◆ Task objective ◆
Reproduce, with no changes, the line where "- lookback_xgboost | 3.5651031645488147 |" appears and every subsequent line of the listing, the last one included.

Information given below:

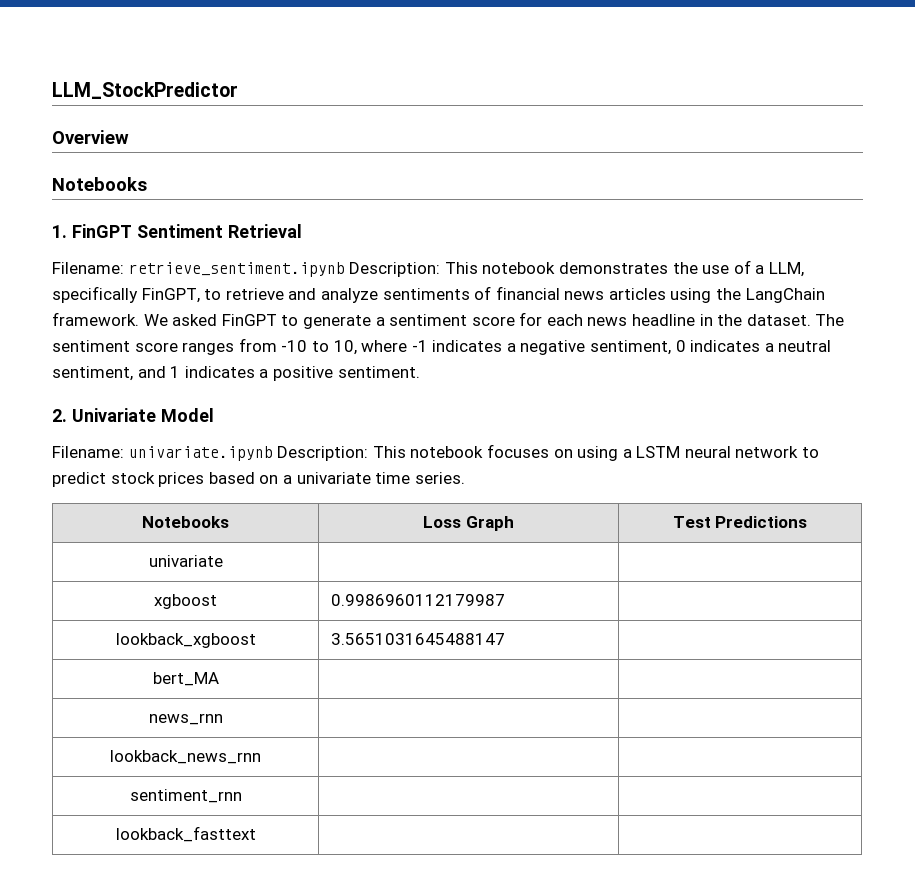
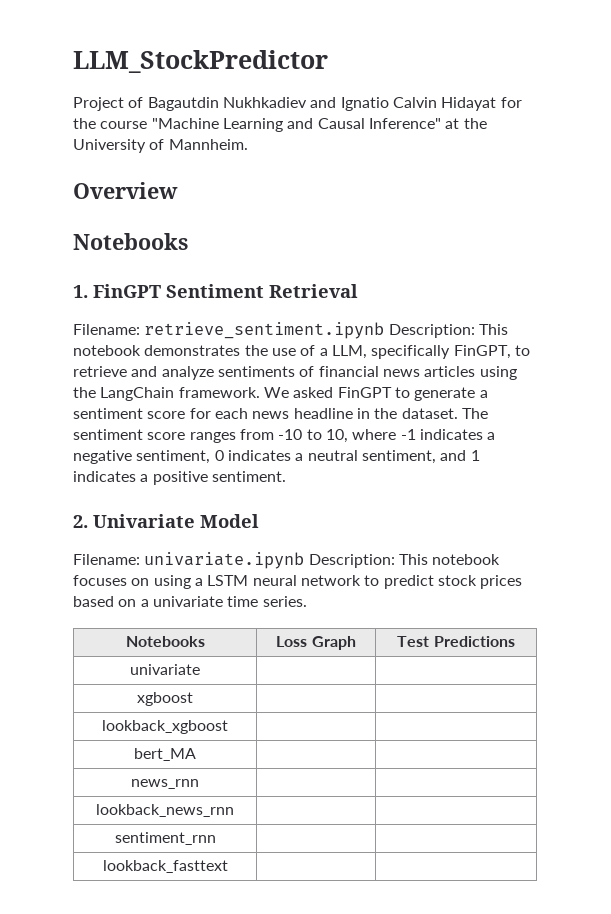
+ Project of Bagautdin Nukhkadiev and Ignatio Calvin Hidayat for the course "Machine Learning and Causal Inference" at the University of Mannheim.
- xgboost | 0.9986960112179987 |
+ xgboost | |
- lookback_xgboost | 3.5651031645488147 |
+ lookback_xgboost | |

End of Information given.

◆ Exercise response ◆
- lookback_xgboost | 3.5651031645488147 |
+ lookback_xgboost | |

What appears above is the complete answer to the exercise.